Day One means a lot of things… disappointment… annoyance… cramps… but it also marks the beginning of the next cycle. I am happy to move on and try again, but also a bit sad.

This will be Follistim / IUI cycle #4. When Ryan and I talked about how many of these we’d try, we always said 5. Dr. Synn agreed with that decision. If we stick with the plan, that means we have only 2 more of these treatments before we hit a crossroad.

Do we stop there and start saving for IVF? At $10,000 - $12,000, we could be on hold for a long while. But when we did try again, our chances of success would be nearly twice as much as this treatment. Then again, I did get pregnant on this treatment. And we could try this route four or five more times for the cost of one IVF. It is a difficult dilemma. I guess the first step is to ask if the chances for success with Follistim decrease with continued use, as they do with Clomid.

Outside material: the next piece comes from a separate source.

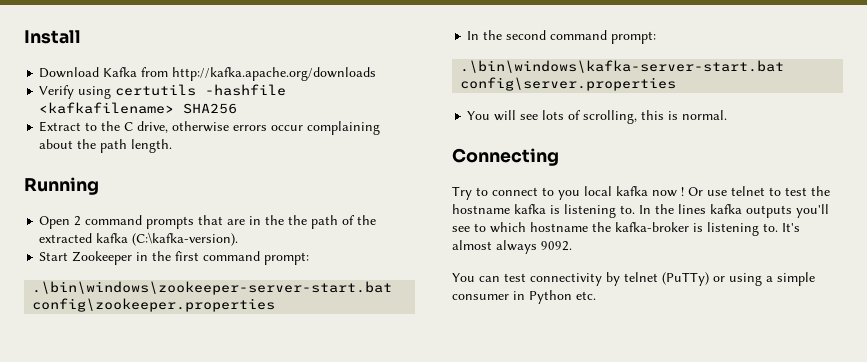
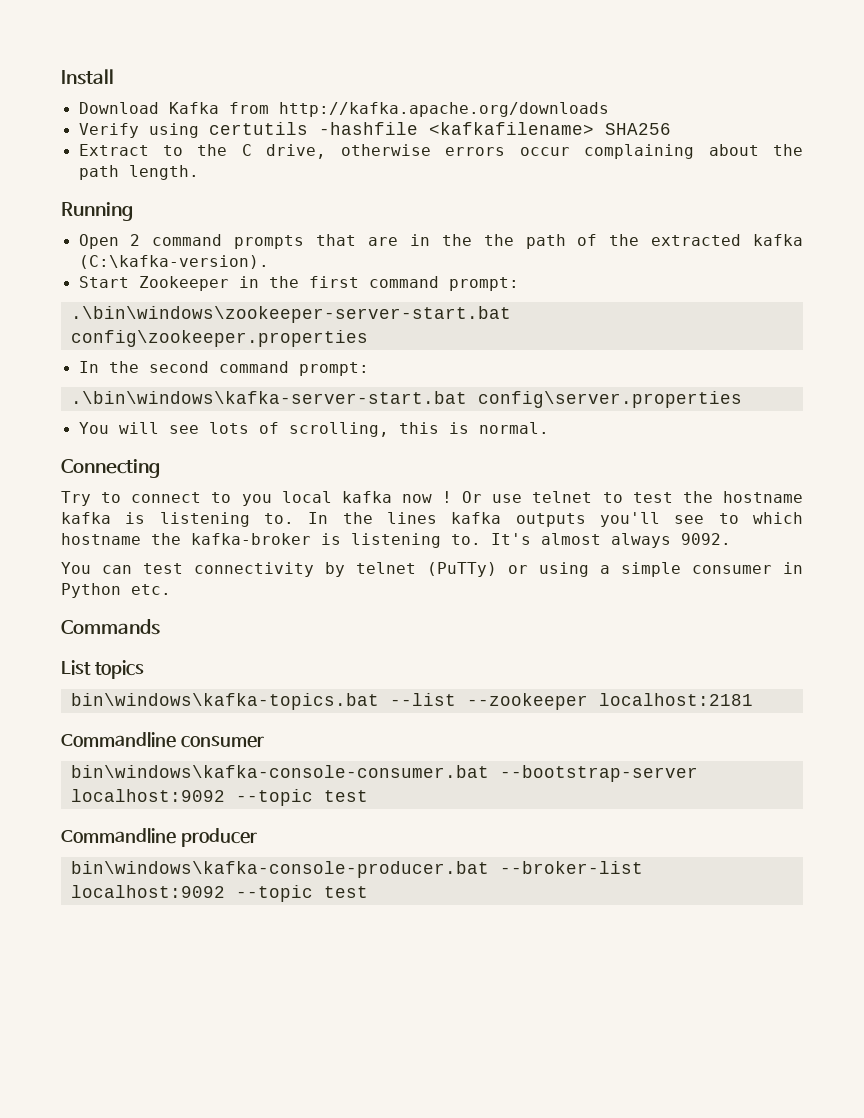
(596, 295) none -> [61,619,160,635] [61,660,144,679] [70,693,753,710] [61,732,264,748] [70,765,698,782] [70,789,368,806] [61,828,257,847] [70,861,643,878] [70,885,368,902] // Commands // List topics // bin\windows\kafka-topics.bat --list --zookeeper localhost:2181 // Commandline consumer // bin\windows\kafka-console-consumer.bat --bootstrap-server localhost:9092 --topic test // Commandline producer // bin\windows\kafka-console-producer.bat --broker-list localhost:9092 --topic test

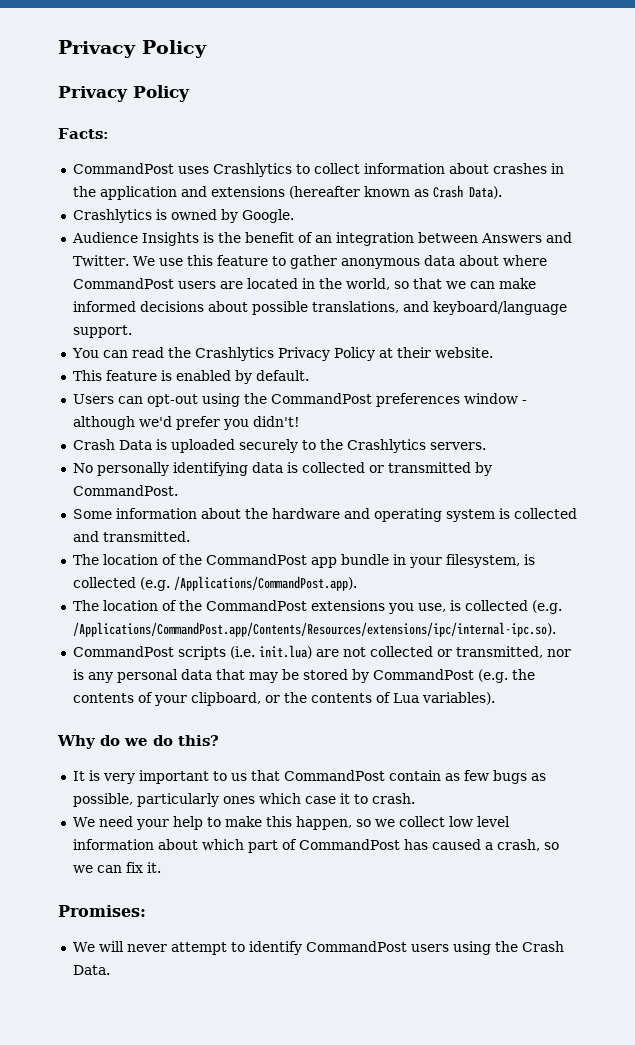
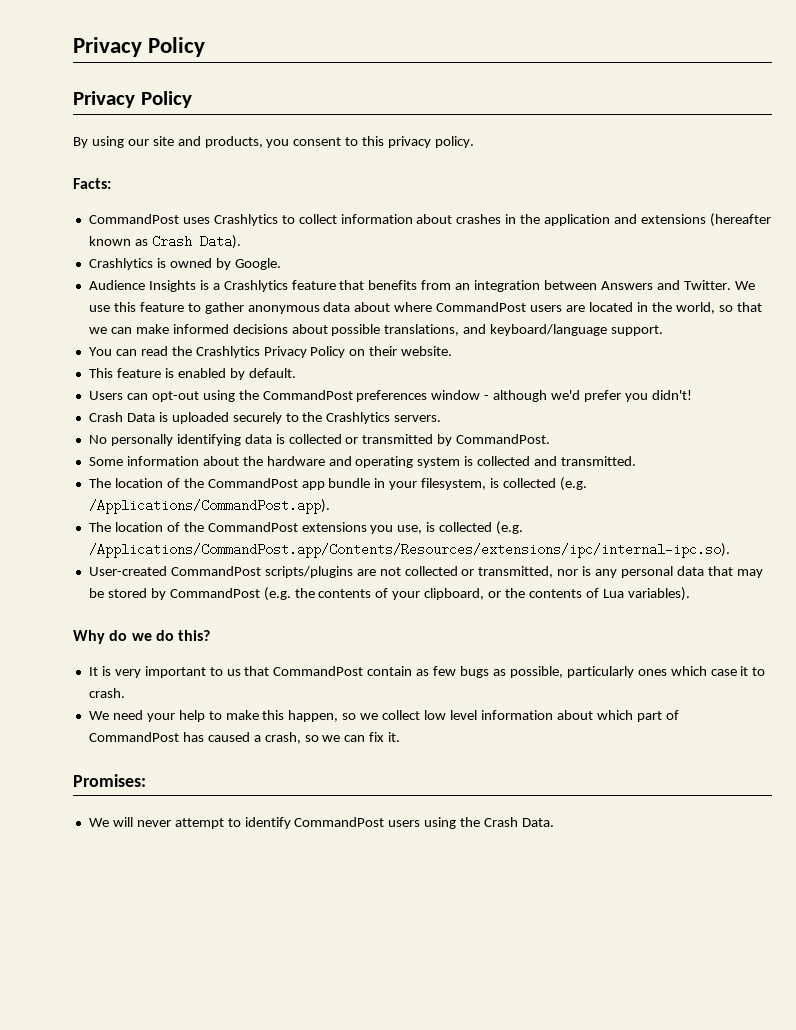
(190, 93) none -> [73,136,475,148] // By using our site and products, you consent to this privacy policy.
[217,232,313,243] the benefit of -> [212,280,452,292] a Crashlytics feature that benefits from
[378,348,393,358] at -> [349,349,366,356] on
[72,645,312,660] CommandPost scripts (i.e. init.lua) -> [88,566,353,578] User-created CommandPost scripts/plugins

And then there is the option of adoption, which we are open to. The problem is it will cost nearly as much as the IVF (as of now) and the information I’m getting from LDS family services (the agency we’d most likely use) is discouraging. Hundreds of adoptive couples, a small amount of babies available, and higher fees on the horizon (possibly double what they are now) is not good news for wanna-be parents like us.

My hope is that I won’t have to make these tough choices… that the next cycle is the winner.

My base ultrasound is tomorrow.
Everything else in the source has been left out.